Nach der jüngeren Rechtsprechung des Bundesfinanzhofes ist nicht mehr erforderlich, dass ein – objektiv vorhandenes – Zusammenwirken auf Veräußererseite für den Erwerber auch erkennbar sein muss (vgl. BFH-Urteil vom 26.02.2014 II R 54/12, BFH/NV 2014, 1403). Aufgrund der preislichen Vorverhandlung der gesamten Sanierungsmaßnahme und der nach Haustypen differenzierten Angebote für eine (Standard-)Modernisierung, die beim Verkauf eines Objektes zu unterbreiten waren, sowie der personellen Verflechtungen zwischen der Verkäuferin und der Vermittlerin ist das Zusammenwirken der C, der Firma A sowie der Immobilienzentrums 1 GmbH im Streitfall jedenfalls objektiv gegeben. Auf die Kenntnis der Kläger kommt es hingegen nicht an.

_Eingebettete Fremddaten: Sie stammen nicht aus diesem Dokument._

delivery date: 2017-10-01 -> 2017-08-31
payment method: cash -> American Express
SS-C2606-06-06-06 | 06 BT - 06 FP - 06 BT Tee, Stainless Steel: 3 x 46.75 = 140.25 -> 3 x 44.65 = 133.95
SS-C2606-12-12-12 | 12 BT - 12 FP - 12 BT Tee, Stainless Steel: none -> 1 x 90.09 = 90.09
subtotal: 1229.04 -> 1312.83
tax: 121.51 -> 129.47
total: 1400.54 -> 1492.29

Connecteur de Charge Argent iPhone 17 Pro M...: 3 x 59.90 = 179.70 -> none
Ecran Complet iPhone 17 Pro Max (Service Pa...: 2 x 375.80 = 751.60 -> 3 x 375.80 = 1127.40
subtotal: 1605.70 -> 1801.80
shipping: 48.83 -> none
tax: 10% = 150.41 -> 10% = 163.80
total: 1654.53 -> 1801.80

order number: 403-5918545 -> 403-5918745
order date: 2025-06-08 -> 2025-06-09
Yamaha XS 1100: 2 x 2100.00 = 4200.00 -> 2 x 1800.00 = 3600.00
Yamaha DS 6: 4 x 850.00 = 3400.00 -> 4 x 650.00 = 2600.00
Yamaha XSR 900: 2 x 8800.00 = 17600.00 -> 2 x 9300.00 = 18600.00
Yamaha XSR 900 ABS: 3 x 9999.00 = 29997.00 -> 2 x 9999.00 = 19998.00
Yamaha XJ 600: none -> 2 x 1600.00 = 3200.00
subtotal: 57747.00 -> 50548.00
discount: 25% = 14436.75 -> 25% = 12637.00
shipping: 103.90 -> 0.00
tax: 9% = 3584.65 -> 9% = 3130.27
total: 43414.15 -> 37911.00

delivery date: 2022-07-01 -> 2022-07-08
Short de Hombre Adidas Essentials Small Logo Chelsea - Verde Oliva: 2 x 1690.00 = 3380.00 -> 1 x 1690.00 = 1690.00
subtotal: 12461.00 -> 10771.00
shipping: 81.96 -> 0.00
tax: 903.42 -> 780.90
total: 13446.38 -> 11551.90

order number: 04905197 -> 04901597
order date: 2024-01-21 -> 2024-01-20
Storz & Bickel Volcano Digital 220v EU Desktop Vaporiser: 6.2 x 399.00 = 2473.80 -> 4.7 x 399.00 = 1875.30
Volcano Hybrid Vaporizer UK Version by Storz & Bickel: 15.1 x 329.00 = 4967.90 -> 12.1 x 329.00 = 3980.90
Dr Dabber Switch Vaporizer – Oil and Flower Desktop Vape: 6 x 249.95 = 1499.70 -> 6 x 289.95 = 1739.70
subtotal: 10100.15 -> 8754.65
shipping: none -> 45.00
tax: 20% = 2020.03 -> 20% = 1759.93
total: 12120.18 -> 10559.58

Die festgesetzte Grunderwerbsteuer begegnet hinsichtlich der Höhe des steuerpflichtigen Teils der Gegenleistung von 834.200 € (Kaufpreis von 465.000 € zuzüglich Baukosten von 369.200 €) keinen Bedenken. Insbesondere haben die Kläger nicht vorgetragen, dass die Baukosten tatsächlich niedriger gewesen seien. Der Senat hat hierfür auch keine Anhaltspunkte.
Die Kostenentscheidung beruht auf §§ 143 Abs. 1, 135 Abs. 2 FGO.